Sixth, use outlines and information from other sources to help you, but just make sure you give credit where credit is due.  In my notes, I aimed to footnote the places where  I was directly dependent on the ESV Study Bible or some other place.  (See reflections at The Gospel Coalition on preachers and plagiarism).

Seventh, let the Scripture be your guide.  Fill your notes (if you use them) and your teaching with Bible references and Scripture quotation.  My goal on Wednesday nights was always to read as much from the Bible as possible to prove my points.  I aimed to synthesize the main points and to show from the text how I made that point. Spending time in commentaries and theologies did not help this, only reading the Bible did.

With that said, let me confess: Some weeks as I taught, I would read lots of background material and biblical-theological commentary.  Other weeks I wouldn’t.  In preparation, the text always needed to be central and more often than not it was, but sometimes, I must admit, I spent too much time in the books and too little in the Bible.  The result was a less-stimulating personal understanding of the book.  So, for anyone going into it I would recommend finding a handful of shorter reflections on each book–maybe just one or two reliable resources–and then spend most of the time in the Scripture itself.  Make up your own outline if possible and ask God to help make the book come alive for you.

Eighth, pray!  It was only by the grace of God that I finished the course this year.  Many prayed for me and when I grew tired in some weeks, it was petitions for grace that were answered with time and thoughts to present God’s Word to God’s people.

Tools
If you are going to read or teach through the Bible in 2011, or in any year, let me recommend these resources.

First, the ESV Study Bible was a necessary resource that I relied on every week to give background information and to help me outline each book.  Zondervan’s Introduction to the Old Testament (Dillard and Longman) and Introduction to the New Testament (Carson and Moo) would also be excellent aids.  They supply a great deal of background information and will help field textual questions and scholarly disputes.

Second, I would urge you to consider Jim Hamilton’s biblical theology: The Glory of God in Salvation Through Judgment. Hamilton’s book pays keen attention to the literary structures of the individual authors while holding together two-fold unity that runs through the Bible–salvation and judgment.  Hamilton also highlights many important theological themes that emerge throughout the pages of Scripture.  I didn’t have this book when I started this study, but I wish I had.  The articles in the New Dictionary of Biblical Theology would also be helpful, but I honestly did not avail myself of these like I could have.

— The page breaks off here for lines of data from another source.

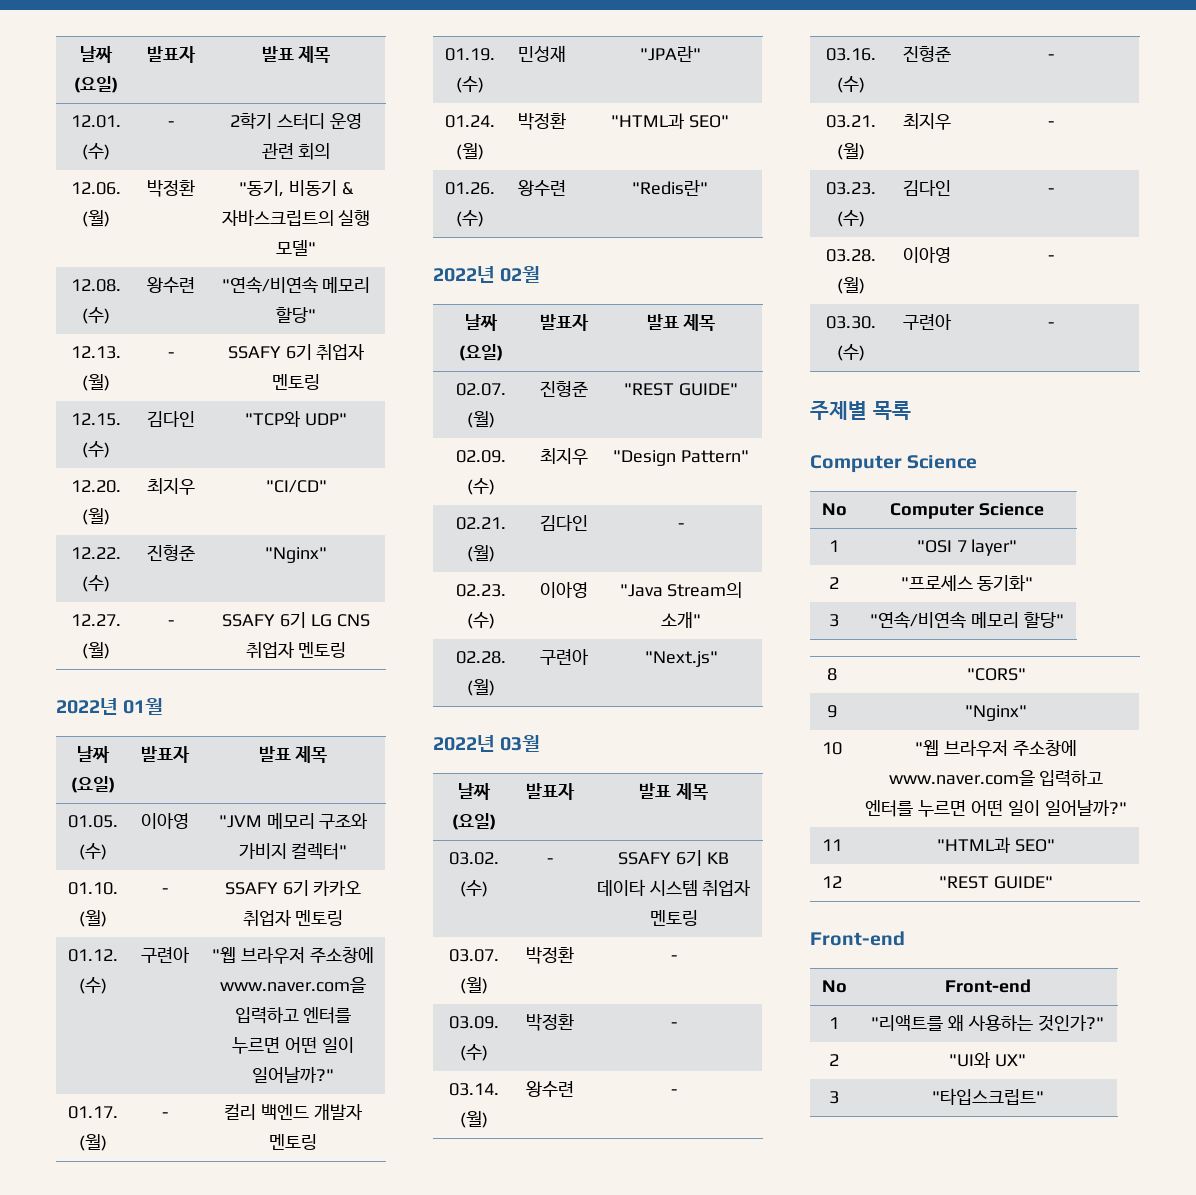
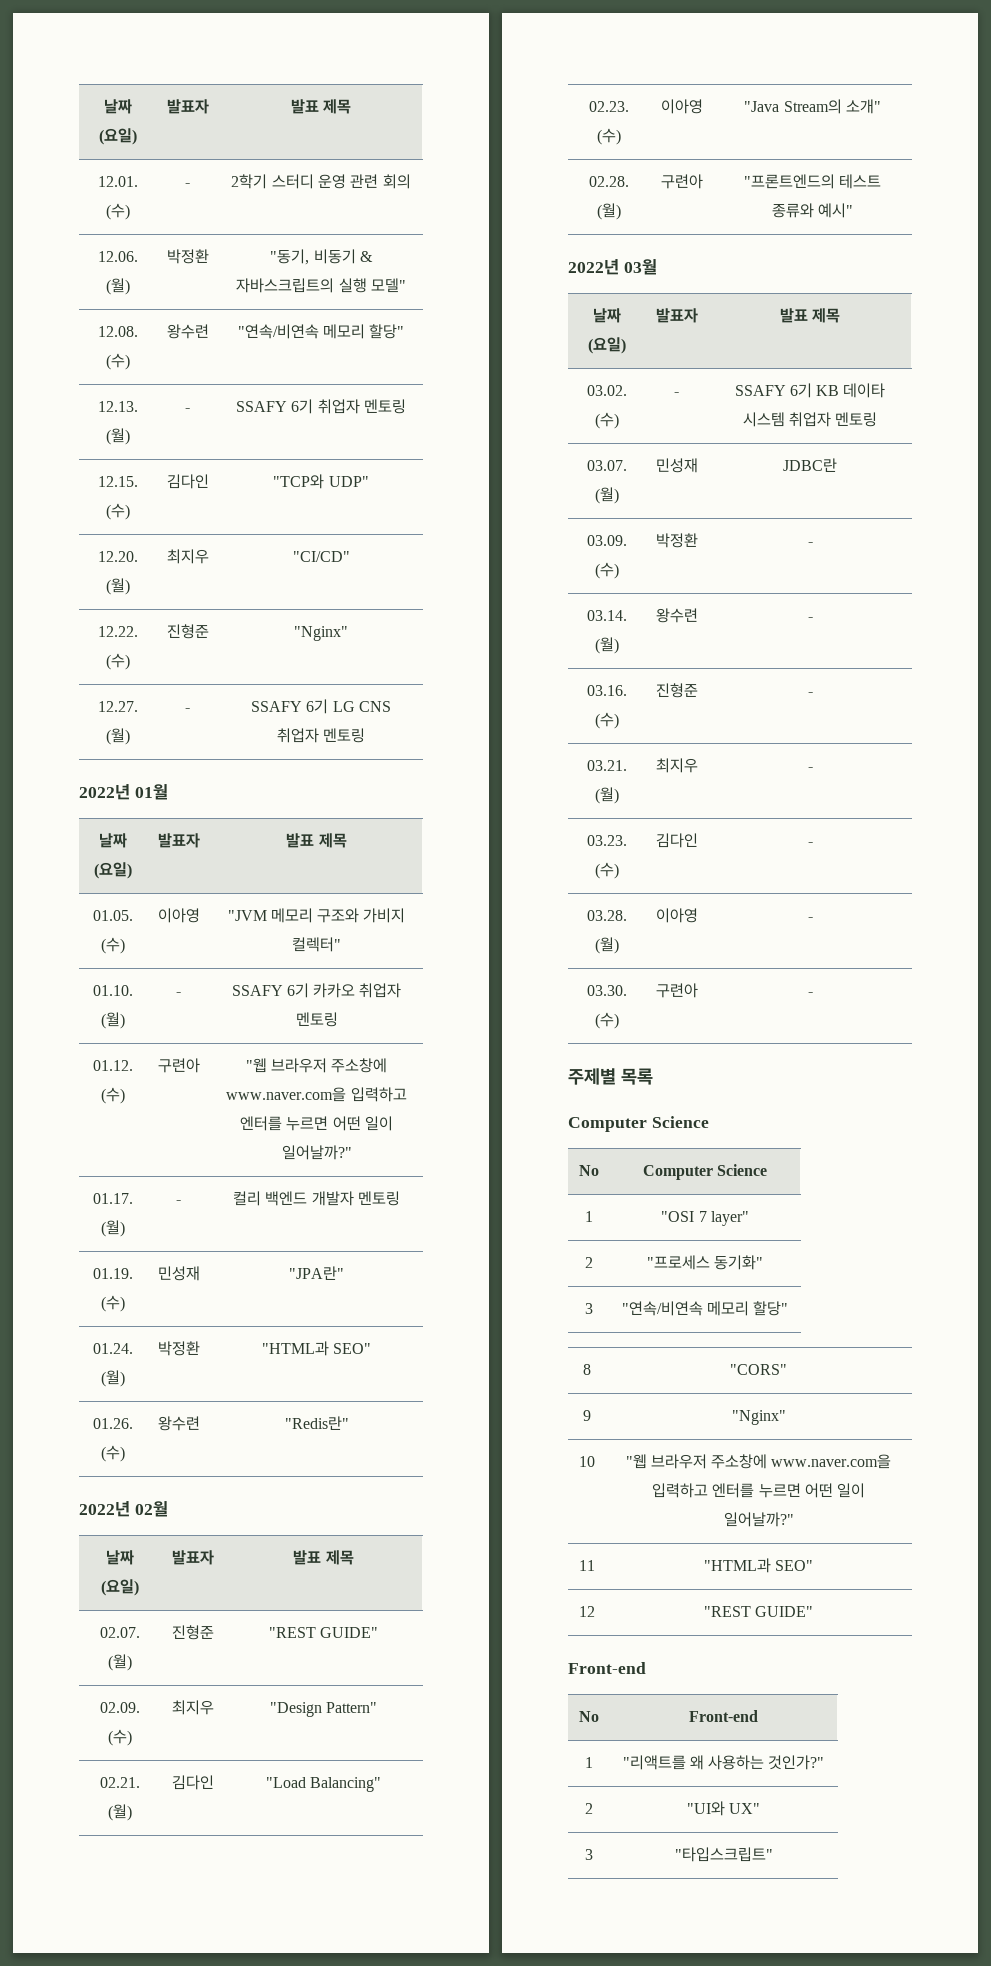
- 02.21. (월) | 김다인 | -
+ 02.21. (월) | 김다인 | "Load Balancing"
- 02.28. (월) | 구련아 | "Next.js"
+ 02.28. (월) | 구련아 | "프론트엔드의 테스트 종류와 예시"
- 03.07. (월) | 박정환 | -
+ 03.07. (월) | 민성재 | JDBC란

Third, as I prepared, I often listened to Mark Dever’s overview sermons.  They were edifying and regularly pointed me to Christ-centered interpretations of the texts.  These sermons were collected into his two books: The Message of the Old Testament: Promises Made and The Message of the New Testament: Promises Kept. You could read these books, but I would recommend listening to them as you walk, run, workout, or drive.  I found that having a different medium to ‘hear’ the message of Christ was helpful.  It ministered to my soul and it allowed me to ‘hear’ how someone else presented the big picture of each book.  In addition to Dever, The Gospel Coalition’s website has a number of other pastor-teachers who have given book overviews.

Finally, if you have not read Graeme Goldsworthy and his approach to reading/interpreting the Scriptures, I would urge caution, or at least patience, before teaching through the whole Bible.  This may seem like an overstatement–for how could one man’s interpretive strategy be so important?  But I would suggest that he, more than anyone else I have read, aims to show the gospel of Jesus Christ from all the Scriptures.  In this way, he has provided modern teachers with an interpretive method that flows from Luke 24 itself.  His works include his Trilogy (The Gospel & Kingdom, The Gospel in Revelation, and The Gospel & Wisdom), According to PlanPreaching the Whole Bible as Christians Scripture, and Christ-Centered Hermeneutics. In my preparation for teaching through the Bible in 2011, these 4 books proved to be necessary prerequisites for me to read through the whole Bible and see how each epoch, genre, and author pointed to Christ as the Spirit inspired them.  Again this might be a little overstated, but Goldsworthy has been formative for my understanding of putting the Bible together, something that proved to be necessary before starting this biblical tour in 2010.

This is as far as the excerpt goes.